Contrary to popular belief, there are multiple methods of creating multilingual applications. The most basic is to create completely separate applications for each language. The most common option is to create a single application that uses translation strings for the various deployment languages. Let's take a look at both options to see which one will work best for you.

Writing Multiple Applications

Some of you are probably squirming in your seat and thinking, "Writing multiple applications is a stupid thing to do." However, you should give it serious thought. Here are some criteria that make this option perfectly acceptable:

  • The application contains a small number of screens and reports. Why take more than twice as long to create a form or report when it will be much quicker to create it for each deployment language?

  • One of the deployment languages is a language that reads right-to-left or bottom-to-top. Oracle Developer is capable of handling multilingual applications, but this dramatically changes the application design.

  • Applications deployed in only two languages. Much more than that, and application administration becomes a nightmare.

  • Applications that are fully tested before being deployed. You don't want to have to fix a lot of bugs more than once. Therefore, test the application thoroughly before deploying it.

If you decide that this method of creating multilingual applications is right for you, there are some features of Oracle Developer that you should take advantage of. The most useful are database stored procedures and triggers. To minimize application rewrite, you will want as much of the application logic to be stored at the database level as possible. This allows bugs or defects to be fixed once for all of the applications.

Creating a Single Multilingual Application

When you talk about multilingual applications, this is what most developers think about. It is a shame, too, because I have seen many different applications done this way when the previous method would have worked better. The problem with this method of development is that you need to have the infrastructure thought out before application coding begins. Not only are you responsible for translations of strings, but not all translations are the same size. Although the text field prompt may be eight characters in English, it could be 25 in German or French.

If you have followed the proper software development methodology, you have a distinct advantage. You can look at all the static text strings with translations, and can determine how much infrastructure you will need. If all your static text prompts are within several characters, you only need to keep track of the strings and be a bit liberal with spacing between database fields. If there are larger differences, you have to be a bit more creative.

Oracle Developer is tightly coupled with the Oracle database. Therefore, I suggest using it to help build your multilingual application. Table 1 can be used to keep track of your message strings.

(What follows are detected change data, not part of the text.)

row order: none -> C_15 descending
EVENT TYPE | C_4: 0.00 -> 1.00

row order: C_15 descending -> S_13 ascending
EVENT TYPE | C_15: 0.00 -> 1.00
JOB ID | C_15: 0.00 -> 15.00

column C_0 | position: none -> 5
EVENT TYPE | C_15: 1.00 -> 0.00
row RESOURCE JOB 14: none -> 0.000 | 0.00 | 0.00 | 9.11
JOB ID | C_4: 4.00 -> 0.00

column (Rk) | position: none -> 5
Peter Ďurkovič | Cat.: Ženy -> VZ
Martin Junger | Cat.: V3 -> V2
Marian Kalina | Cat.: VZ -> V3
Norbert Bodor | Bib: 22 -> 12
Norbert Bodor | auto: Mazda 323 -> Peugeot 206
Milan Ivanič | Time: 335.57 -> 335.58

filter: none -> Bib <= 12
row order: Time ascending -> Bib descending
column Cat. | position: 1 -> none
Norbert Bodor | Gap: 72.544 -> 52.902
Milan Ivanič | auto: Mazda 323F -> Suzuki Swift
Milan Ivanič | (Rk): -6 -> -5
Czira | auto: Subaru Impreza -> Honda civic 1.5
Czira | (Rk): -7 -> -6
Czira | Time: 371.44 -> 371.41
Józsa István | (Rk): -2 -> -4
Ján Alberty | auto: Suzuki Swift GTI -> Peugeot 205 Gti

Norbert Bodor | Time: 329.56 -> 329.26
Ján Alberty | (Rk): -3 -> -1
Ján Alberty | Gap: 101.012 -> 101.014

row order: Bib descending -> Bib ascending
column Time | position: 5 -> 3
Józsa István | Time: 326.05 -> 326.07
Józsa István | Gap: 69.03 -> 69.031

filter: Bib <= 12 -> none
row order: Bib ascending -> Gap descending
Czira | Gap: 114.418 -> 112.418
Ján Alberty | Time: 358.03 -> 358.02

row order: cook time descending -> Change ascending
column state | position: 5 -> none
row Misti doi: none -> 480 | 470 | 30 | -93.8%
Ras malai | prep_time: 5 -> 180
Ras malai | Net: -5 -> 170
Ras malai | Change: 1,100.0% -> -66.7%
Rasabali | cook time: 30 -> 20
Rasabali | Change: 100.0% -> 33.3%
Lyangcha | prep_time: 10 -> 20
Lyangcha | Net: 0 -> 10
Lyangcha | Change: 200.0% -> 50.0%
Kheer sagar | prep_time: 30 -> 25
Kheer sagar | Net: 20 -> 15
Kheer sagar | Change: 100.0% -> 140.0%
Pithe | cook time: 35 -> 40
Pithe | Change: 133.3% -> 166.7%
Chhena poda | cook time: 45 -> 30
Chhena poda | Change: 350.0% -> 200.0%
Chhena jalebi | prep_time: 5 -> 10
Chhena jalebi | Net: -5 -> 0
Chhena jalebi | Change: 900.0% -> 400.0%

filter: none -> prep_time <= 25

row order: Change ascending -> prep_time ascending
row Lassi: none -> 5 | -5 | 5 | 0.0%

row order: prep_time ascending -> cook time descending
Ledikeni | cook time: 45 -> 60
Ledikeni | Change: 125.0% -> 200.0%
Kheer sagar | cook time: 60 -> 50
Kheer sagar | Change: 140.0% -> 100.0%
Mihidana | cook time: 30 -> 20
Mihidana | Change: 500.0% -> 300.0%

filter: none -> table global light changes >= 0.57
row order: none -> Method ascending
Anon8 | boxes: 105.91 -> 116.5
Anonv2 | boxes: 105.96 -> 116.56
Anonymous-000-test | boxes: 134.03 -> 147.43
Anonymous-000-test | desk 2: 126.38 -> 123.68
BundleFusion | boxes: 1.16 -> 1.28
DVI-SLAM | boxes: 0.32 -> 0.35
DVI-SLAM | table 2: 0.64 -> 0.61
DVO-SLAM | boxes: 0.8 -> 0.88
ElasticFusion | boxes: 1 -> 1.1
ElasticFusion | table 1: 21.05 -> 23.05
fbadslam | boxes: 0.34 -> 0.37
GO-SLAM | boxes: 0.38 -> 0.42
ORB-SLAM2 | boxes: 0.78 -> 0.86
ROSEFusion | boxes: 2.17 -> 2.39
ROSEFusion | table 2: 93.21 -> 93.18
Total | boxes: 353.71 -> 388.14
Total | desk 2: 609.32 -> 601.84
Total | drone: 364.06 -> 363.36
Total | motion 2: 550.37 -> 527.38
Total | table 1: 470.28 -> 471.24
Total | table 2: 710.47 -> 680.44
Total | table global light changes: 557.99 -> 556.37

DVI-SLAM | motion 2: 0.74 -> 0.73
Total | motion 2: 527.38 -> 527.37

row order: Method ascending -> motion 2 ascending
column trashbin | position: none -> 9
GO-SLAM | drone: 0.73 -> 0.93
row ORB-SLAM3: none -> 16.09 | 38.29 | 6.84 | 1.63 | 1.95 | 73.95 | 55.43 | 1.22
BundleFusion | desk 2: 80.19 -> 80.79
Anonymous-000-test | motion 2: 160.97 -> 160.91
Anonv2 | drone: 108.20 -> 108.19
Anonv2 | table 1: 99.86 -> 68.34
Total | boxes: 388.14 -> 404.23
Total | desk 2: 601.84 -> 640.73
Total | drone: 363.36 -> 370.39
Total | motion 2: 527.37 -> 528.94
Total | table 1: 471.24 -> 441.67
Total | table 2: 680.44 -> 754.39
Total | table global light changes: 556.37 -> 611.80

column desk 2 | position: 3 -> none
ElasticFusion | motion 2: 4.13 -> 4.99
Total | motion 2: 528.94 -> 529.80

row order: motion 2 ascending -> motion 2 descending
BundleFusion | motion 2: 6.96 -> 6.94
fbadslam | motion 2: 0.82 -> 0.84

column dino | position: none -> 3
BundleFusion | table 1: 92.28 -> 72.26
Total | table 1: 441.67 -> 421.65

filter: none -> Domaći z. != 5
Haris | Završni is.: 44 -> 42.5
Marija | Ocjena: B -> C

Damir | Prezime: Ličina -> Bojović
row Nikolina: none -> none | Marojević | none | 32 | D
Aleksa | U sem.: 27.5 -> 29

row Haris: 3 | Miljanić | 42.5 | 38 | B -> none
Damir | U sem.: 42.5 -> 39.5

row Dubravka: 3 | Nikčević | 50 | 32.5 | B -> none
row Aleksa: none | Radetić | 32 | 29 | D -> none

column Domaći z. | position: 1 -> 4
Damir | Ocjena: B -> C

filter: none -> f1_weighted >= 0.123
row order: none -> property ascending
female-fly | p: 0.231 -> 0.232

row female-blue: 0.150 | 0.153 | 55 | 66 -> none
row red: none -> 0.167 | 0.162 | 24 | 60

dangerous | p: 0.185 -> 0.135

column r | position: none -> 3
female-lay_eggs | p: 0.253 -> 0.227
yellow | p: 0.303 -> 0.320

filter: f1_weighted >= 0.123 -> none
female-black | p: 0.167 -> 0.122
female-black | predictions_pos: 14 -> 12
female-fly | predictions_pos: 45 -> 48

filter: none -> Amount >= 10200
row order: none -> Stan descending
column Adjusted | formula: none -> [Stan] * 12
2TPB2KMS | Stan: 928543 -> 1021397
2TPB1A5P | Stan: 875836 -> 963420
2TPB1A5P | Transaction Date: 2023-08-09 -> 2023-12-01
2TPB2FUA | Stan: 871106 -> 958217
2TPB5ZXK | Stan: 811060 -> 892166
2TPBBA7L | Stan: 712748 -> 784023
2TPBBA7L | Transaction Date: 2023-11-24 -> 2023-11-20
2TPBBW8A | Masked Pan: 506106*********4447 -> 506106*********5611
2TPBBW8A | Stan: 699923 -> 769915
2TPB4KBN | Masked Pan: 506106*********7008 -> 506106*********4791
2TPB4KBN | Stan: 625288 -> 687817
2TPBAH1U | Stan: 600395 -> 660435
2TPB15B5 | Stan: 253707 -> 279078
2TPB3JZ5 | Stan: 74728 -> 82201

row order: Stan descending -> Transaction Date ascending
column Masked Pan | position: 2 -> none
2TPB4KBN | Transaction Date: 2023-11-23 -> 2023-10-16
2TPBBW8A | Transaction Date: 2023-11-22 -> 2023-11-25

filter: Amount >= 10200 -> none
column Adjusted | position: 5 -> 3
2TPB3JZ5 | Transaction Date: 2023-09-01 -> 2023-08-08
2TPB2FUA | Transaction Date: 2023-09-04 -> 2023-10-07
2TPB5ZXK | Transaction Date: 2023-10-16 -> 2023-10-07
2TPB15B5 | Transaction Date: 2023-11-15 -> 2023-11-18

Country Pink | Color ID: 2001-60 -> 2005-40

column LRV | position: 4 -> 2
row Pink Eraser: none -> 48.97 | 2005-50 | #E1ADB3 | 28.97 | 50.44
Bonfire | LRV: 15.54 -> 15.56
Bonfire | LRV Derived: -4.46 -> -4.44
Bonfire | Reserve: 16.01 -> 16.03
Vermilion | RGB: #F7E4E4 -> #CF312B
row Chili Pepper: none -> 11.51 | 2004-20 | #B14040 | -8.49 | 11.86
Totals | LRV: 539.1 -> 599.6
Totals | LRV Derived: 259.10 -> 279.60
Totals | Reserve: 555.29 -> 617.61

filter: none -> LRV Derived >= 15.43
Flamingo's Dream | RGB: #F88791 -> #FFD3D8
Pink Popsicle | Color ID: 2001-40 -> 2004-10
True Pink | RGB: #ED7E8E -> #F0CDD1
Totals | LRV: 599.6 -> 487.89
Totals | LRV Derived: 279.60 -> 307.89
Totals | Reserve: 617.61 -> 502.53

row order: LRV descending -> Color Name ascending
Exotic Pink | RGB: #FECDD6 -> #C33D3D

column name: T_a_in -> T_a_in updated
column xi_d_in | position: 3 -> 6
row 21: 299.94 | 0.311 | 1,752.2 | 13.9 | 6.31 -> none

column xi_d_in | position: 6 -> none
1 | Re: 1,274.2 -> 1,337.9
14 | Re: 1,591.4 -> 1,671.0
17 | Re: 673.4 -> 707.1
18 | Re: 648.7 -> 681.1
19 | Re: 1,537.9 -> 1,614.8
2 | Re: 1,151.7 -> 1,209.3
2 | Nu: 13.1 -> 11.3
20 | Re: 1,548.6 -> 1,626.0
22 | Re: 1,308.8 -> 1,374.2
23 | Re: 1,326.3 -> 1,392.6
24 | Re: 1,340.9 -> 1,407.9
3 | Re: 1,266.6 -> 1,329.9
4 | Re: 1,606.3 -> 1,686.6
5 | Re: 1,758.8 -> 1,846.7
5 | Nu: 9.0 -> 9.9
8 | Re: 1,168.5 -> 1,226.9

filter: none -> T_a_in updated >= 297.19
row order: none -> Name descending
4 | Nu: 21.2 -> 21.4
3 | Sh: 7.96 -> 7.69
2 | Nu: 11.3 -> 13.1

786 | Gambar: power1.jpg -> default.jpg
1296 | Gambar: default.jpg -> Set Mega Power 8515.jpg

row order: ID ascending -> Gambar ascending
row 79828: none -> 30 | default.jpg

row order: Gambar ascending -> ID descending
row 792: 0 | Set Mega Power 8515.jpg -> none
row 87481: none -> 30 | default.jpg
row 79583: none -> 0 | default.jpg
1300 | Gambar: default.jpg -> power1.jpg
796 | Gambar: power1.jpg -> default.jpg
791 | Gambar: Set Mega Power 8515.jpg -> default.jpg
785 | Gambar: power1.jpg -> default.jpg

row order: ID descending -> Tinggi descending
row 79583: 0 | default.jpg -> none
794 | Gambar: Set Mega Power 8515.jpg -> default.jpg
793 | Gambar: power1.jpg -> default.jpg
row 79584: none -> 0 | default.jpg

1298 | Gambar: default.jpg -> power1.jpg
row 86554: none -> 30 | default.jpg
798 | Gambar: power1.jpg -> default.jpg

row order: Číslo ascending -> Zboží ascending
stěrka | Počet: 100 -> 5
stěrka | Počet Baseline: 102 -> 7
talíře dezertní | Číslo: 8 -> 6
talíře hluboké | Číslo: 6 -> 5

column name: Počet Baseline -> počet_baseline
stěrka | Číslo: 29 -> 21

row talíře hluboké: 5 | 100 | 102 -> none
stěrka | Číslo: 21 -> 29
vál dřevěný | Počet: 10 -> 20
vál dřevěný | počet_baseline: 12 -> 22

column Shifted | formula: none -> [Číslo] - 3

Table 1 MASTER_STRING Table

Column

Data Type

STRING_ID

NUMBER

ENGLISH_STRING

VARCHAR2(100)


The STRING_ID serves as a primary key, whereas ENGLISH_STRING is the actual text used in the application. You want to consolidate as many strings as possible. For instance, the prompt "Last name" may be used multiple times throughout the application. However, it needs to appear only once in this table. You also need a TRANSLATION table, as shown in Table 2.

Table 2 TRANSLATION Table

Column

Data Type

LANGUAGE_ID

CHAR(1)

STRING_ID

NUMBER

STRING_TEXT

VARCHAR2(100)

X_OFFSET

NUMBER

Y_OFFSET

NUMBER


The LANGUAGE_ID and STRING_ID columns can be used together to form the primary key. For simplicity, I just used a single character to represent the language in the LANGUAGE_ID field. You could also create a lookup table to spell out the languages. The STRING_TEXT column holds the translated text. X_OFFSET and Y_OFFSET are used to control the spacing for your translated text. In the case of a prompt that is longer in French than in English, you need to subtract the X_OFFSET value from the x position of the prompt text.

When the application is invoked, you could have some sort of mechanism that sets a global language flag for the user. As each form is invoked, you could have a PRE-FORM trigger that selects the correct text for static text and updates the form accordingly.

As you can see, this is a much more complicated method of multilingual application development than creating two forms. However, sometimes you don't have a choice.